"Unser Ziel ist es, die Wissenschaft aus dem Elfenbeinturm zu befreien. Wir wollen Wissen digitalisieren, zugänglich machen und somit den Fortschritt vorantreiben", erklärte ResearchGate-Mitbegründer Ijad Madisch.
Internetportal kann nur von Wissenschaftlern genutzt werden
Um Mitglied in dem Netzwerk werden zu können, müssen Interessenten eine Mail-Adresse eines wissenschaftlichen Instituts vorweisen können. Über ResearchGate können sie dann Kontakt zu anderen Forschern aufnehmen und sich über Forschungsdaten austauschen - auch über misslungene Versuche.
Fünf Jahre nach seiner Gründung zählt ResearchGate bereits 2,9 Millionen Mitglieder in 193 Ländern, die meisten kommen aus Deutschland, Indien, Großbritannien und den USA. Firmensitz ist Berlin, weitere Mitarbeiter gibt es in Cambridge im US-Bundesstaat Massachusetts.

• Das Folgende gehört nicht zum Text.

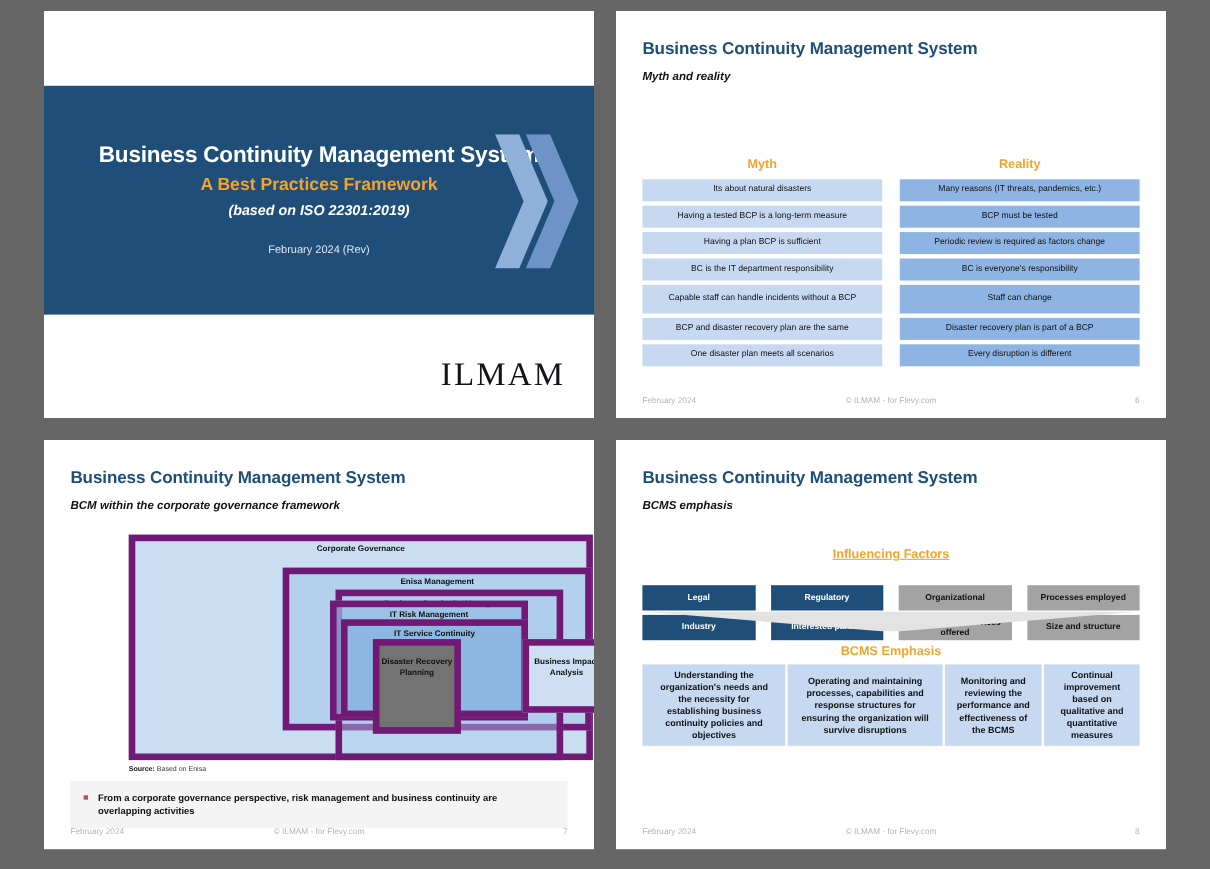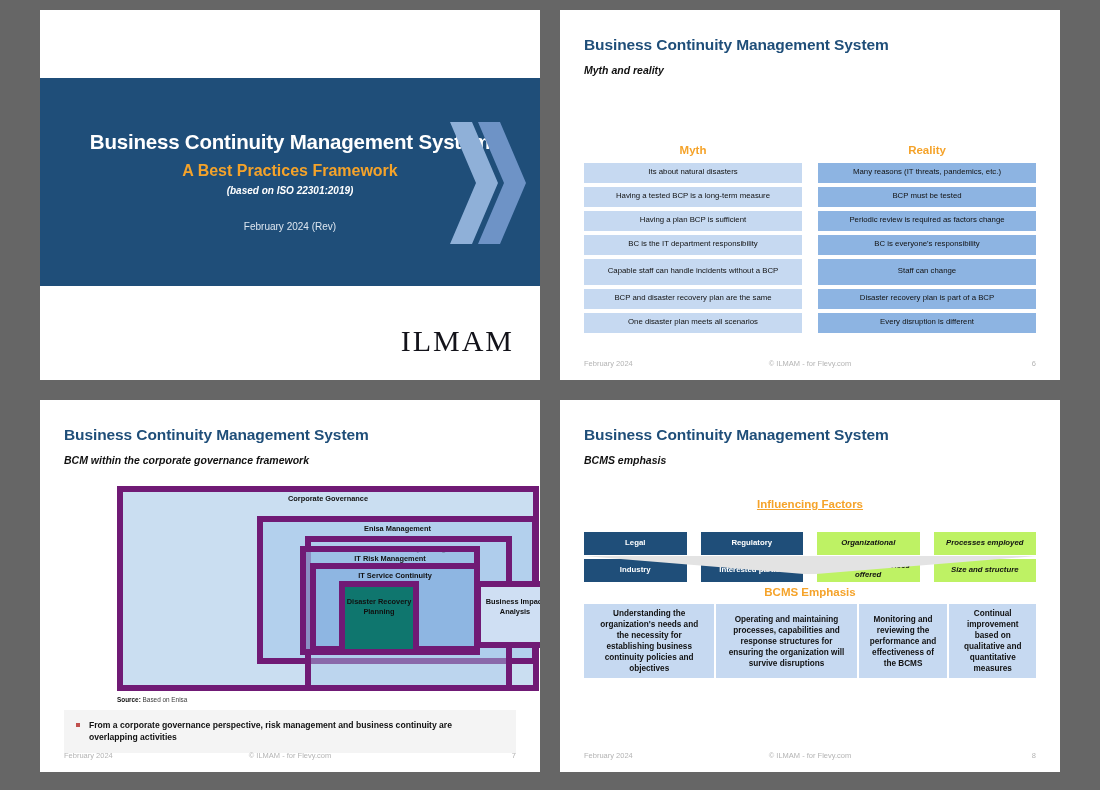--- a/index.html
+++ b/index.html
@@ -43,7 +43,7 @@
     color:#f5a32a;font-size:16px;font-weight:bold;margin:0 0 5px 0;line-height:1.1;
   }
   .t-iso{
-    color:#ffffff;font-size:10px;font-weight:bold;font-style:italic;margin:0;line-height:1.2;
+    color:#ffffff;font-size:13px;font-weight:bold;font-style:italic;margin:0;line-height:1.2;
   }
   .t-date{
     color:#dde6f0;font-size:10px;margin:24px 0 0 0;line-height:1.2;

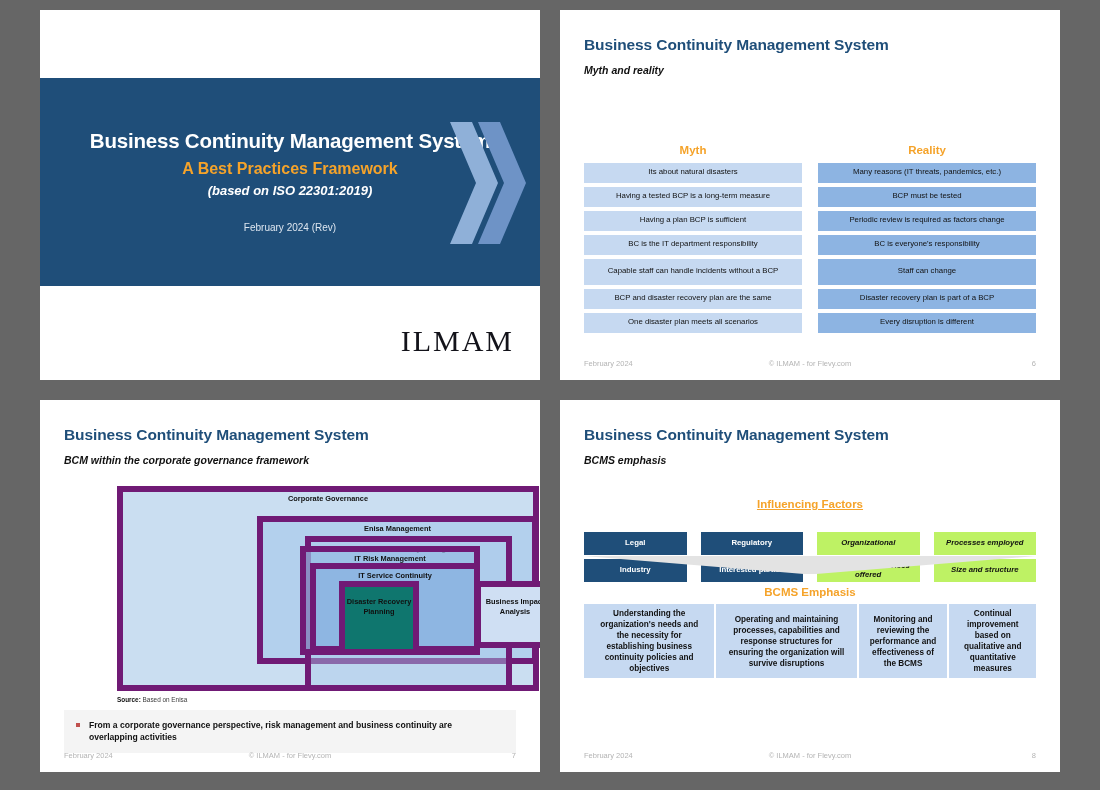--- a/index.html
+++ b/index.html
@@ -148,7 +148,7 @@
     padding:0 4px;box-sizing:border-box;
   }
   .if-cell.dark{background:#1f4e79;color:#ffffff;}
-  .if-cell.light{background:#bef264;color:#111111;font-style:italic;}
+  .if-cell.light{background:#a3a3a3;color:#111111;}
   .funnel{
     position:absolute;left:24px;right:24px;top:156px;height:18px;
   }

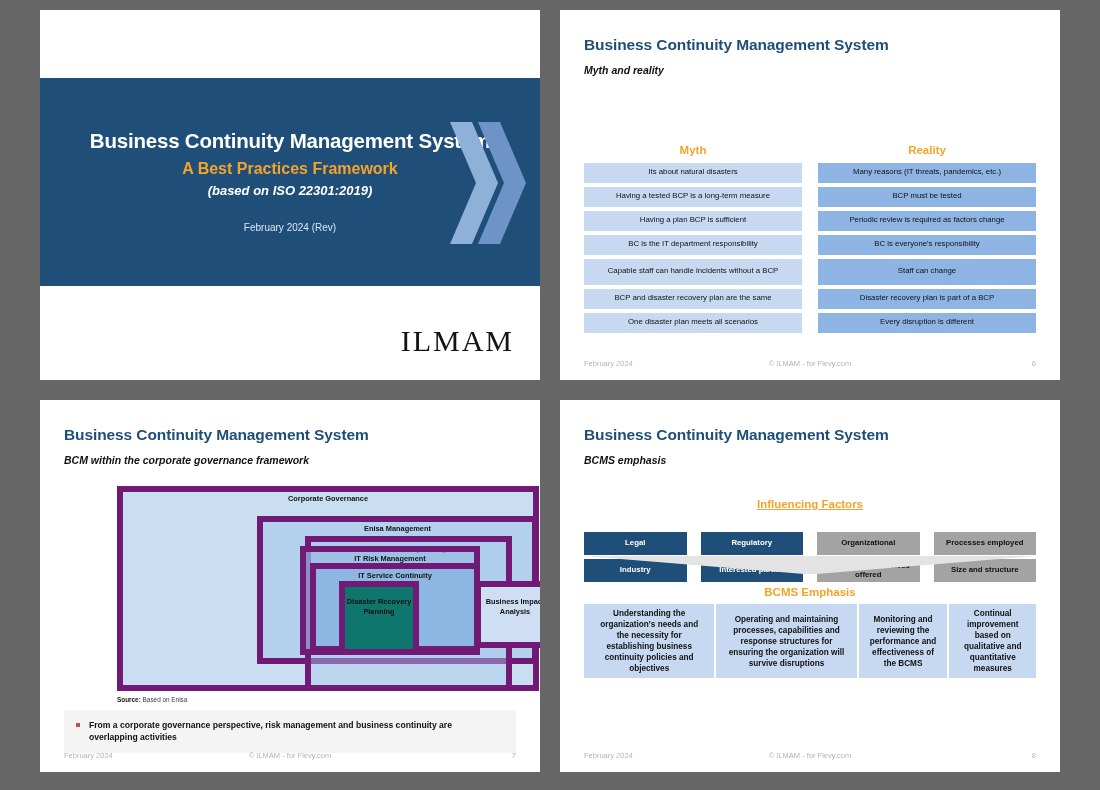--- a/index.html
+++ b/index.html
@@ -121,7 +121,7 @@
   .d-rm{left:140px;top:30px;width:281px;height:148px;background:rgba(170,202,235,0.70);}
   .d-itrm{left:183px;top:60px;width:180px;height:109px;background:rgba(150,188,227,0.72);}
   .d-itsc{left:193px;top:77px;width:170px;height:89px;background:rgba(138,180,224,0.78);}
-  .d-drp{left:222px;top:95px;width:80px;height:74px;background:#0f766e;}
+  .d-drp{left:222px;top:95px;width:80px;height:86px;background:#737373;}
   .d-bia{left:358px;top:95px;width:80px;height:67px;background:#cfdff3;}
   .dlabel-multi{
     position:absolute;width:100%;text-align:center;top:10px;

Bald auch Forschungsergebnisse online auf ResearchGate
Mit der dritten Finanzierungsrunde will ResearchGate laut Madisch die Plattform ausbauen, um Forschungsergebnisse veröffentlichen zu können. "Wir verfolgen das gemeinsame Ziel, allen Menschen ein gesundes und erfülltes Leben zu ermöglichen. Hierfür muss die Forschung neu gewonnene Erkenntnisse schnellstmöglich verbreiten", erklärte Madisch.
Geld will ResearchGate möglicherweise mit einer Stellenbörse verdienen, über die Unternehmen und Schulen Talente rekrutieren können, sowie über Anzeigen speziell für Forscher.